Top of ENTRIES SUPPLIED

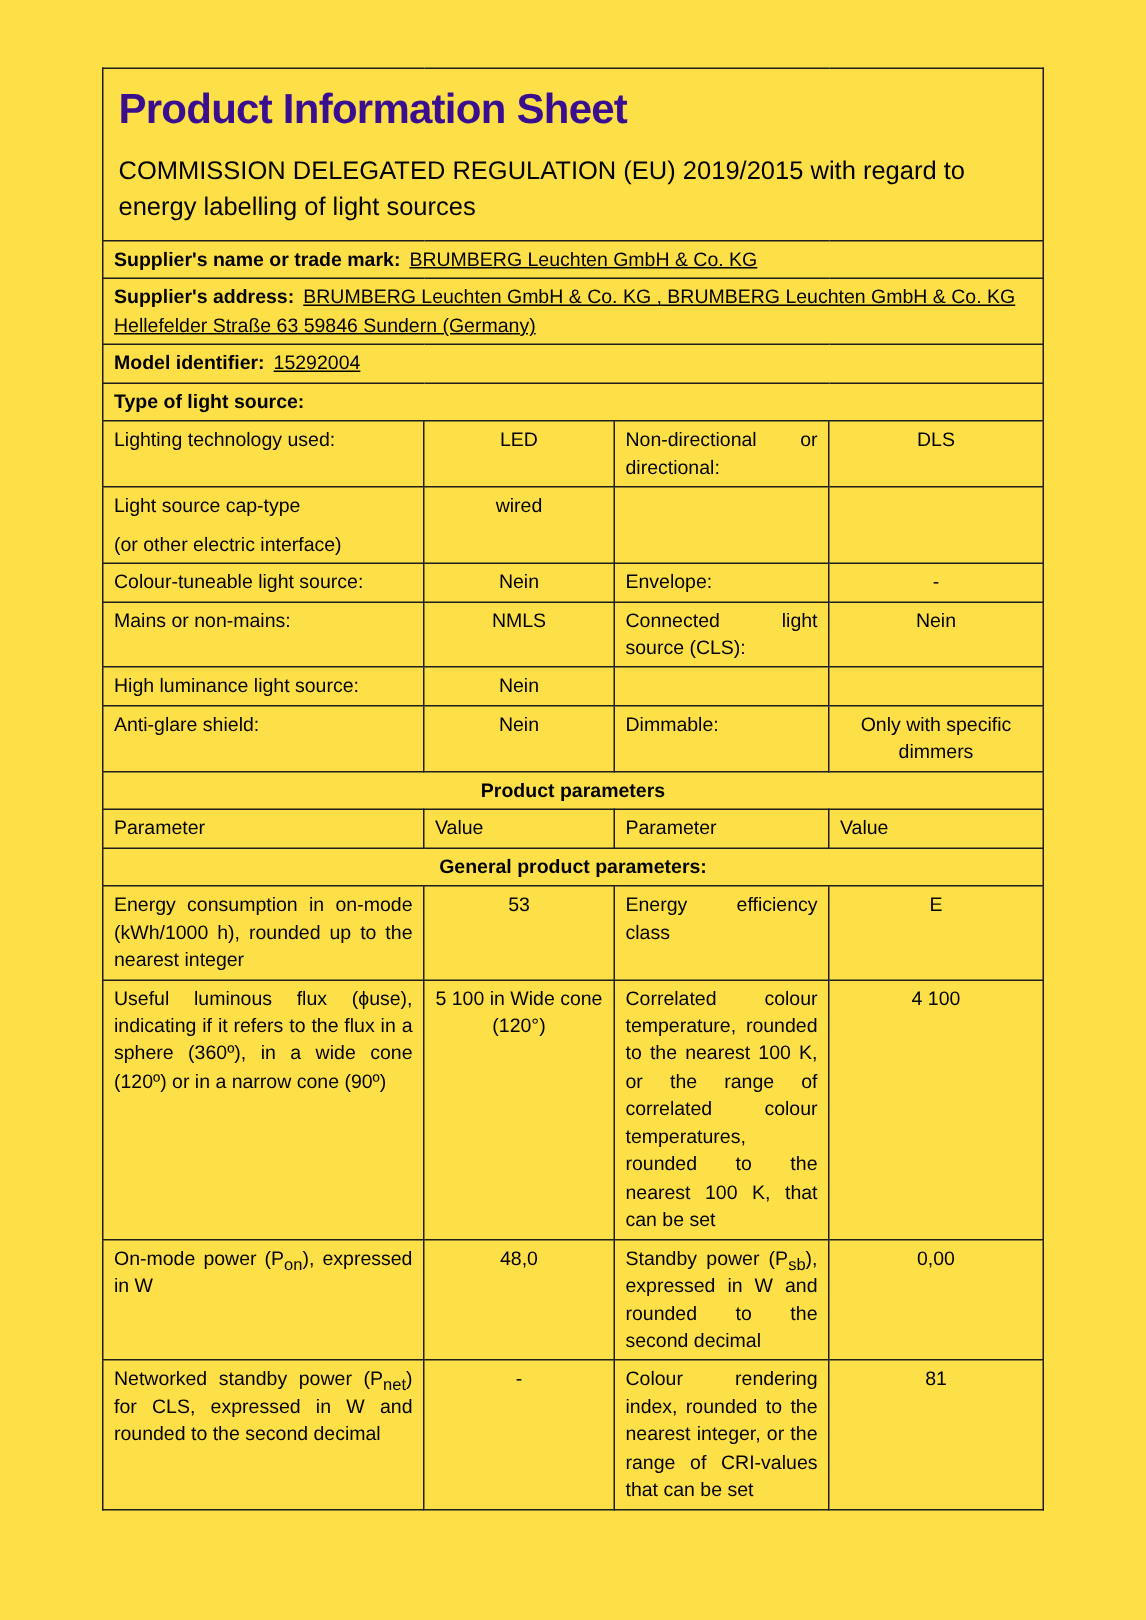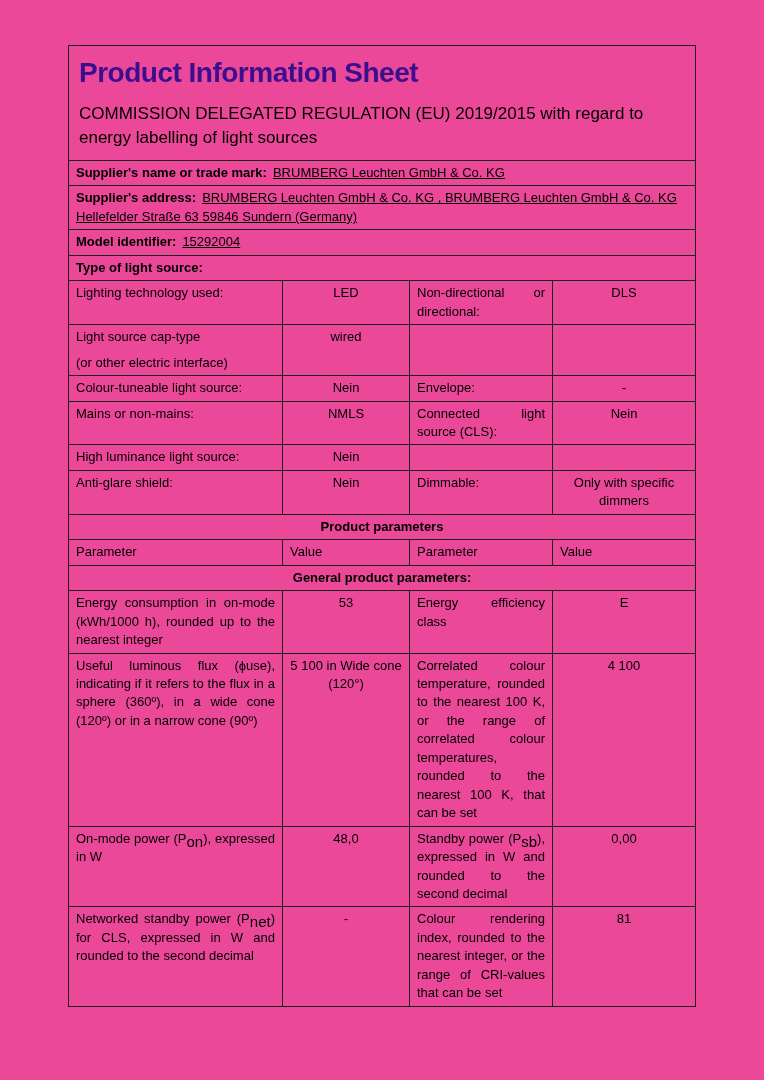--- a/index.html
+++ b/index.html
@@ -16,7 +16,7 @@
     position: relative;
     width: 764px;
     height: 1080px;
-    background: #ec4899;
+    background: #fde047;
   }
   table.sheet {
     position: absolute;

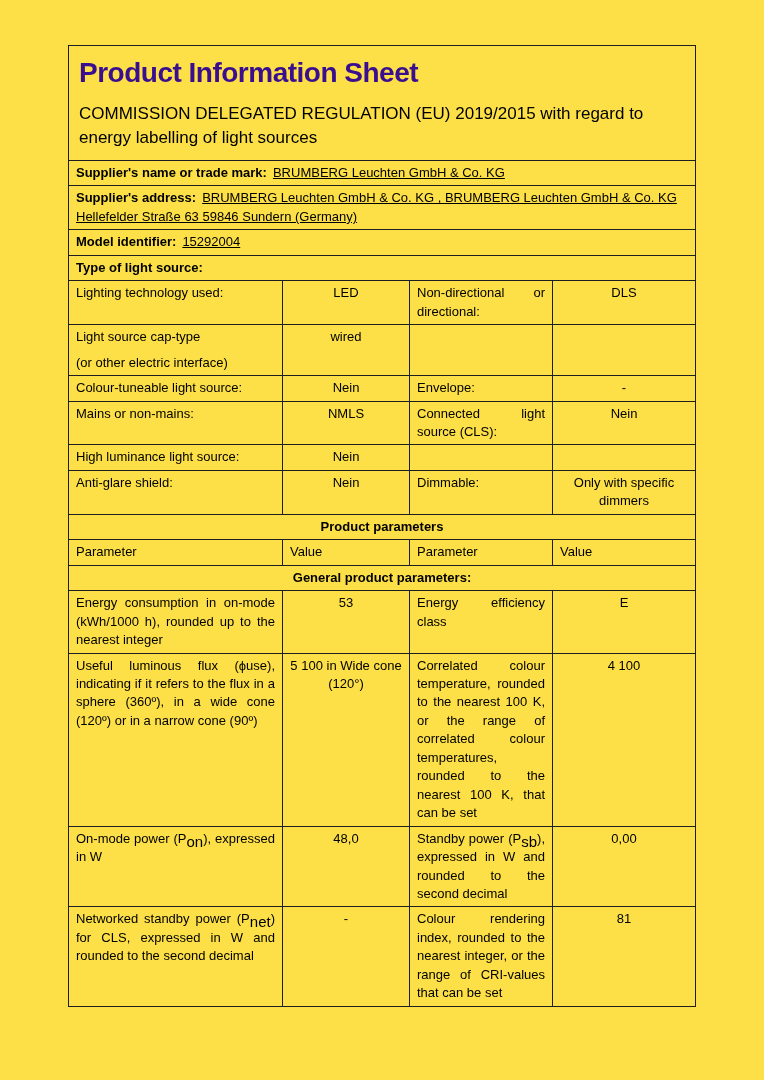--- a/index.html
+++ b/index.html
@@ -55,7 +55,7 @@
     text-align: center;
   }
   .p2nd { margin-top: 7px; }
-  sub { font-size: 15px; line-height: 0; }
+  sub { font-size: 11px; line-height: 0; }
   .footer {
     position: absolute;
     left: 68px;

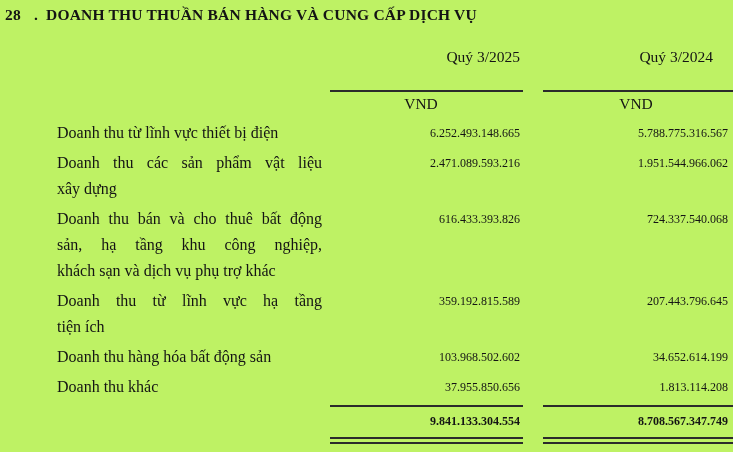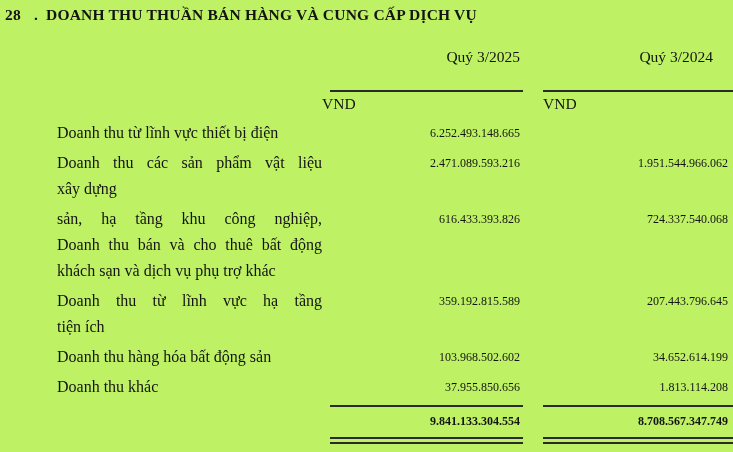--- a/index.html
+++ b/index.html
@@ -29,7 +29,7 @@
   .rule-c1 { margin-left:8px; }
 
   .unit-row { margin-top:2px; font-size:15.5px; line-height:19px; }
-  .unit { text-align:left; white-space:nowrap; }
+  .unit { text-align:center; white-space:nowrap; }
   .unit-c1 { padding-right:3px; }
   .unit-c2 { padding-right:4px; }
 

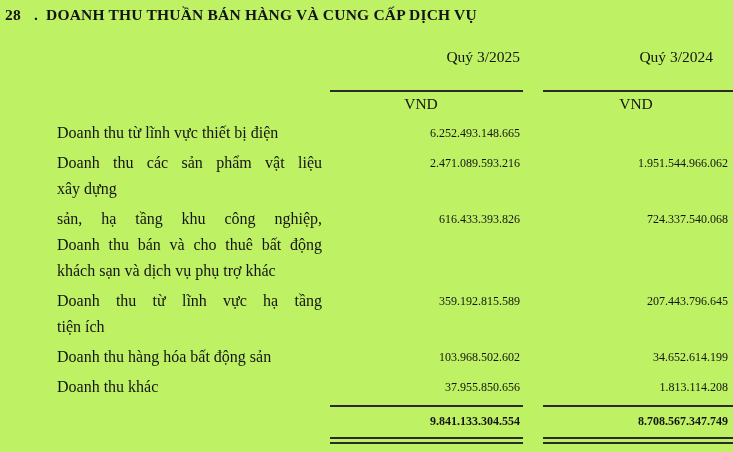--- a/index.html
+++ b/index.html
@@ -88,6 +88,7 @@
       </div>
       <div class="num num-c1">6.252.493.148.665</div>
       <div></div>
+      <div class="num num-c2">5.788.775.316.567</div>
     </div>
 
     <div class="grid row">

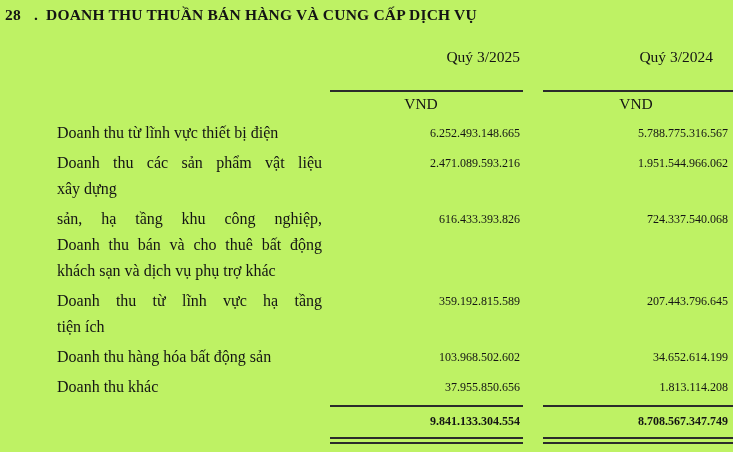--- a/index.html
+++ b/index.html
@@ -103,8 +103,8 @@
 
     <div class="grid row">
       <div class="label">
+        <span class="line just">Doanh thu bán và cho thuê bất động</span>
         <span class="line just">sản, hạ tầng khu công nghiệp,</span>
-        <span class="line just">Doanh thu bán và cho thuê bất động</span>
         <span class="line">khách sạn và dịch vụ phụ trợ khác</span>
       </div>
       <div class="num num-c1">616.433.393.826</div>

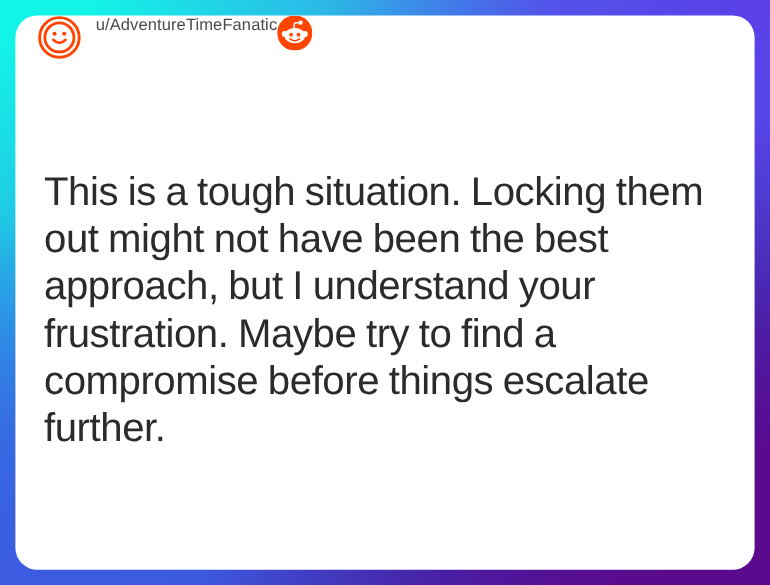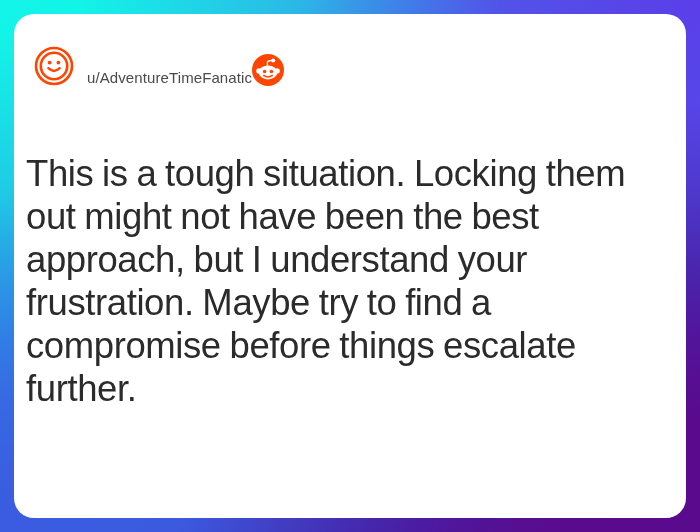--- a/index.html
+++ b/index.html
@@ -45,7 +45,7 @@
     left: 0; right: 0; top: 0;
     height: 72px;
     display: flex;
-    align-items: flex-end;
+    align-items: flex-start;
     padding: 0 28px 0 20px;
   }
 

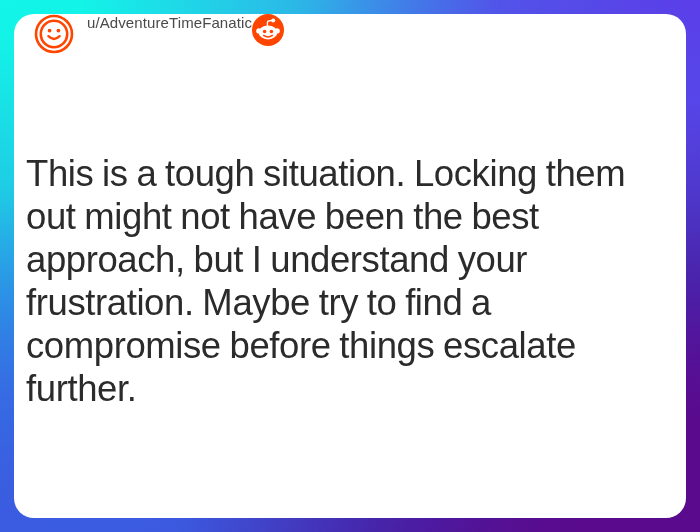--- a/index.html
+++ b/index.html
@@ -75,7 +75,7 @@
   
   #post-body {
     position: absolute;
-    left: 12px;
+    left: 26px;
     top: 138px;
     right: 26px;
     font-size: 36.5px;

Bottom of ENTRIES SUPPLIED

**WORK REQUEST:**
Please output, exactly as written, the lines above from the one holding "11px; line-height: 0;" through the one holding "<div></div>", both included, with the pictures omitted.

**SOLUTION FOR THIS EXERCISE:**
+  sub { font-size: 11px; line-height: 0; }
   .footer {
     position: absolute;
     left: 68px;

--- a/index.html
+++ b/index.html
@@ -29,7 +29,7 @@
   .rule-c1 { margin-left:8px; }
 
   .unit-row { margin-top:2px; font-size:15.5px; line-height:19px; }
-  .unit { text-align:left; white-space:nowrap; }
+  .unit { text-align:center; white-space:nowrap; }
   .unit-c1 { padding-right:3px; }
   .unit-c2 { padding-right:4px; }
 

--- a/index.html
+++ b/index.html
@@ -88,6 +88,7 @@
       </div>
       <div class="num num-c1">6.252.493.148.665</div>
       <div></div>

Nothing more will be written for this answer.